Sebagai contoh sederhana, orang menyukai berdebat tentang perlu tidaknya doa qunut, adzan jum'ah dua atau satu kali, jumlah bilangan raka'at shalat tarweh, niat itu harus diucapkan atau tidak, hisab atau ru'yat, dan seterusnya. Sekalipun hal itu penting, yaitu bahwa ucapan doa atau qouly dan atau gerak anggota ubuh atau fi'ly itu penting, tetapi ada yang jauh lebih penting lagi, yaitu suasana batin atau qolby yang ikhlas.
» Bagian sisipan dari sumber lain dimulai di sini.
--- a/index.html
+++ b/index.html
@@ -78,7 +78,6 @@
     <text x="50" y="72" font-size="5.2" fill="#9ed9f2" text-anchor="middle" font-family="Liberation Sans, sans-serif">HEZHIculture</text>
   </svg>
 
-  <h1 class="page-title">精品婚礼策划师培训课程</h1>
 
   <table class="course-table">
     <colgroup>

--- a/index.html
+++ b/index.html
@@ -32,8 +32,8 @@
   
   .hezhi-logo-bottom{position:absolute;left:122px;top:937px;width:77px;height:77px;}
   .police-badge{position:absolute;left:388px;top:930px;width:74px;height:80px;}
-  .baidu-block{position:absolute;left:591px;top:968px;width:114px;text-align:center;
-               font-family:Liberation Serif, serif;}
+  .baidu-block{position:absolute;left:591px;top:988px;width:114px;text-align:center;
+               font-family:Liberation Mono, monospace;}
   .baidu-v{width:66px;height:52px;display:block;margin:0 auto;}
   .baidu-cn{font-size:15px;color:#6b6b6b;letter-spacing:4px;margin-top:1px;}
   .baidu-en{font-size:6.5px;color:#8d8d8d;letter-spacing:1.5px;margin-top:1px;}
Ada saja orang merasa bahwa ibadahnya paling benar, sedangkan yang lain dianggap keliru. Padahal yang dimaksudkan benar itu adalah baru pada tataran qouly dan fi'lynya. Kebenaran pada kedua aspek tersebut masih harus disempurnakan dengan ketepatan pada suara hatinya masing-masing. Sementara itu, merasa benar dan apalagi menyalahkan orang lain adalah merupakan ekspresi dari ketidak-ikhlasannya, atau setidaknya akan mengganggu hati orang lain, yang hal itu seharusnya dihindari.
Memperhatikan lingkup keseluruhan aspek ibadah seperti itu, maka seharusnya tidak perlu saling menyalahkan, saling menilai kualitas ibadah orang lain, dan apalagi mengklaim bahwa ibadah dirinya saja yang diterima. Bisa saja ibadah itu dari aspek qouly dan fi'lynya benar, tetapi belum tentu aspek qolbynya benar-benar telah sempurna.
Oleh karena itu, setelah ibadah dijalankan, cara yang tepat adalah menyerahkan saja semuanya pada Allah, Dzat Yang Maha Memiliki Otoritas menerima ibadah dari siapapun. Segala ibadah harus dilakukan dengan ikhlas, sedangkan yang mengetahui keikhlasan itu hanya Allah sendiri. Dengan berpikir seperti itu, maka kiranya tidak perlu saling menyalahkan antar sesama yang hanya membuahkan perpecahan hingga akibatnya umat menjadi lemah. Wallahu a'lam.